# E.Belling Piano from 1927



## Virides (Sep 7, 2013)

So my brother and I invested in this beauty...







Would you believe $50? Found out that the keys are made of ivory and apparently that is worth $300 alone so already a win 

Needs a tune and some cosmetic restoration but nothing major. The history of it is that it came to Australian in 1927 and was in a music store that burned down, but the piano survived unscathed. Then it went to an orphanage till about 1948 after which it was sold to an unknown person and it's history stops there until about 5yrs ago when it was purchased by the guy who we bought it off.

We have its serial number and I am going to do some extra research into that.

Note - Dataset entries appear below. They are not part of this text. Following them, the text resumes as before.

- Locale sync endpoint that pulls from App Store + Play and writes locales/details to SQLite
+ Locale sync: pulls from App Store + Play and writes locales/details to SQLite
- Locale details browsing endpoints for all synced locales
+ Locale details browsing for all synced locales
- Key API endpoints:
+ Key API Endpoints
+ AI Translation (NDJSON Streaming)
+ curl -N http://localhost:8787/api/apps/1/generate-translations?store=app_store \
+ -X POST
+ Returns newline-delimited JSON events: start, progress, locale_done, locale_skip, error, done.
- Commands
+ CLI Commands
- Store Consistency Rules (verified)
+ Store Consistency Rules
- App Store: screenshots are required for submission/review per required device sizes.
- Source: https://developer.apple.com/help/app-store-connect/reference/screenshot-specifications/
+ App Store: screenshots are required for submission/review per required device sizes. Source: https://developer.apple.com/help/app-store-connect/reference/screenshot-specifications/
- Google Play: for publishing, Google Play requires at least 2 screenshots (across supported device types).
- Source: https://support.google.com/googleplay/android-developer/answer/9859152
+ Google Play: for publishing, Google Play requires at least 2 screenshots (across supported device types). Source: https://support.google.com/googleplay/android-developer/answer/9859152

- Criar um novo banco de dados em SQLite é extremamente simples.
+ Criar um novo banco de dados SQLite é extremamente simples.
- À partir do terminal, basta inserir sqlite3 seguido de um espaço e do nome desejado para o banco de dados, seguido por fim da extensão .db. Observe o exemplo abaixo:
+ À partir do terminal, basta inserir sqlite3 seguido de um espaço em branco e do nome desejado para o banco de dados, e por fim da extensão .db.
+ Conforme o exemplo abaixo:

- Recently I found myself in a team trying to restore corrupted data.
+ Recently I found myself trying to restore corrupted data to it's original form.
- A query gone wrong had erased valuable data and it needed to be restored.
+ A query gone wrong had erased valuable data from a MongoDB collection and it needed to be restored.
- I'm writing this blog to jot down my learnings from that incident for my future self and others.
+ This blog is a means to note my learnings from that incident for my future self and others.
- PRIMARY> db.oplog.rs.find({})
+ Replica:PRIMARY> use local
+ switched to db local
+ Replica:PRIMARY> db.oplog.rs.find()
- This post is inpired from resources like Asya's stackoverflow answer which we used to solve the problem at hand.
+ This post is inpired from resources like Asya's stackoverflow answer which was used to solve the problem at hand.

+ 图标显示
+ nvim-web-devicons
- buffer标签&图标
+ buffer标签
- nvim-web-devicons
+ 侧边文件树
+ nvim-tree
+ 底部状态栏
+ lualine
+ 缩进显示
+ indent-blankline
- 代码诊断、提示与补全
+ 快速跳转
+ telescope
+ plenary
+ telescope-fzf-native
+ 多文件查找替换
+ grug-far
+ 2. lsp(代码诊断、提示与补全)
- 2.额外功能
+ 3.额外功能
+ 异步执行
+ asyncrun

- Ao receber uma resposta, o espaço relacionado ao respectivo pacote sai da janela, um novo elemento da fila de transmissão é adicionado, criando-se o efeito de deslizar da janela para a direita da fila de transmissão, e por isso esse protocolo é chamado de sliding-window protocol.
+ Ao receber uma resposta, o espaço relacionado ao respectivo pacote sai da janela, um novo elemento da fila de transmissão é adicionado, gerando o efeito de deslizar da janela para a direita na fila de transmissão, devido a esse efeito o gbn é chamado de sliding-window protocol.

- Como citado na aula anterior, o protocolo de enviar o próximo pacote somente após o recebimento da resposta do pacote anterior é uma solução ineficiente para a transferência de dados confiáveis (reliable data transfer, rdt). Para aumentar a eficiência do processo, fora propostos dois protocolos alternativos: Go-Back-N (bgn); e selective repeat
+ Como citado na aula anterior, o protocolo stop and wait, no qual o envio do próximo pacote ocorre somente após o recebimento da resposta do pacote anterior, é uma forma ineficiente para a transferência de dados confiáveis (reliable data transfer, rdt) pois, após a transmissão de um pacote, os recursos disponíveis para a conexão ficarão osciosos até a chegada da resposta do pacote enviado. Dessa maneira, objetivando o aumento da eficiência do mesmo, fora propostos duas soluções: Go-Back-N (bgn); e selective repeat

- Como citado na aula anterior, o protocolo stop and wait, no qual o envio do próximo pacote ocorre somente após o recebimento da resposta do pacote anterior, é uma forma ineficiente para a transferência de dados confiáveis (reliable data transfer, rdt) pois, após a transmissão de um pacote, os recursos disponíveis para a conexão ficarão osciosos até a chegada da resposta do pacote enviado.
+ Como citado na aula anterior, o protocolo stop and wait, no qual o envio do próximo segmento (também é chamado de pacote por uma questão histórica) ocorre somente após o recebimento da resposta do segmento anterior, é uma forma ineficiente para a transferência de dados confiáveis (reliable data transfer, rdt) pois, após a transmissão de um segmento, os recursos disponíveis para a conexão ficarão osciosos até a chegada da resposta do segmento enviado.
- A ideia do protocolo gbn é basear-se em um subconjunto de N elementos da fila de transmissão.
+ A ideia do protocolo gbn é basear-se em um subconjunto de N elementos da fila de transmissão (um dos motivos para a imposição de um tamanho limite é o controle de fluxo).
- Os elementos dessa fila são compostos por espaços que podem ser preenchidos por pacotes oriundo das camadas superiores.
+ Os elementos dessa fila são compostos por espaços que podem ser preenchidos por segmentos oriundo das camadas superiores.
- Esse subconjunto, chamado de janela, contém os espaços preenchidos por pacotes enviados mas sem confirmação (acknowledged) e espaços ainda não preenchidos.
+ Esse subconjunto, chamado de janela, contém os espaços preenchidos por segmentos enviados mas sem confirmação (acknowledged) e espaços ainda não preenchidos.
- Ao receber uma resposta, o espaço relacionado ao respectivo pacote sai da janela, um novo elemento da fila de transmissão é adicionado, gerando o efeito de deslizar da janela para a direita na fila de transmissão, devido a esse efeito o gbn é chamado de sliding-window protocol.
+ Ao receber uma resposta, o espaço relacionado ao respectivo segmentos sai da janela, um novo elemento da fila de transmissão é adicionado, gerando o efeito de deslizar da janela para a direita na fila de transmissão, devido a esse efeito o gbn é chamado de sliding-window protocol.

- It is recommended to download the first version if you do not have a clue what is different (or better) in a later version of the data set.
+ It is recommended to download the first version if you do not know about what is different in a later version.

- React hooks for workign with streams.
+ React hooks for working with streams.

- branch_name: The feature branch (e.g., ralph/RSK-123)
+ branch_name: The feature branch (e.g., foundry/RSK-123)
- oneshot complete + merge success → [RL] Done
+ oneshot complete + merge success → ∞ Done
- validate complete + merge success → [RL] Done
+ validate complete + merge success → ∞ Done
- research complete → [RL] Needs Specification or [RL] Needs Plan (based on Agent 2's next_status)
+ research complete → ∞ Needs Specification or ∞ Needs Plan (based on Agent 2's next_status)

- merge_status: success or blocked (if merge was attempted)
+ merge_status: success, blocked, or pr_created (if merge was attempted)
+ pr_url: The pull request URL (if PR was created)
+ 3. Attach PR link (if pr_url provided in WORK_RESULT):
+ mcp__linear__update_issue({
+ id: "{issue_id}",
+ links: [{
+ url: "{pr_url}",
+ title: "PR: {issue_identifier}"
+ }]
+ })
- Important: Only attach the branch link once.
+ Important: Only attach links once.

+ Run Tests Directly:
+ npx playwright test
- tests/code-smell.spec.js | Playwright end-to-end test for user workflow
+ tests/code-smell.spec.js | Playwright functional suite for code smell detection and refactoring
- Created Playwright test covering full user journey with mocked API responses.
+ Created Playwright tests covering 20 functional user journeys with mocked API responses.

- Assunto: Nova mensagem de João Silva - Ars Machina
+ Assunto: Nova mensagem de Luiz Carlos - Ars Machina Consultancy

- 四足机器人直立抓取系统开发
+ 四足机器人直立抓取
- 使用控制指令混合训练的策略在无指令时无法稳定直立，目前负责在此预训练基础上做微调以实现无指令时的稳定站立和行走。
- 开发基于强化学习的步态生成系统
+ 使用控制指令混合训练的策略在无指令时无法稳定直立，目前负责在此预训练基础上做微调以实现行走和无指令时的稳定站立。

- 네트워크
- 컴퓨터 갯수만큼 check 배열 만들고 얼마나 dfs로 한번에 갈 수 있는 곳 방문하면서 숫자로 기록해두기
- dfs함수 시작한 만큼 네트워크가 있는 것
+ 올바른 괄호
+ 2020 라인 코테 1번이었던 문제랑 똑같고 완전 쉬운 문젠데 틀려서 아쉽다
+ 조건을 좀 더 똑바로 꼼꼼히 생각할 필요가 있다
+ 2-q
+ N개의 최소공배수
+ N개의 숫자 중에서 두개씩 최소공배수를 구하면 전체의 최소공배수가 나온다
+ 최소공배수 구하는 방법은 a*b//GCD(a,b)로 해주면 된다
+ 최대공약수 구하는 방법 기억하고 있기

Overall, no matter what it costs or what it is worth...it was a $50 investment, so to me it is win win 


Btw, the cabinet in the background is going to be a snake enclosure for my brother and there is another just like it to be converted that we will be selling off at some point in the future. Nice solid construction. Measures approx 600w x 600d x 1200h. Got these for $15 each - win


----------



## Grogshla (Sep 7, 2013)

awesome buy that thing will be worth heaps!


----------



## thesilverbeast (Sep 8, 2013)

Beautiful!


----------



## Shane73 (Sep 8, 2013)

50 bucks for a beautiful piece of history like that, thats amazing, well done.


----------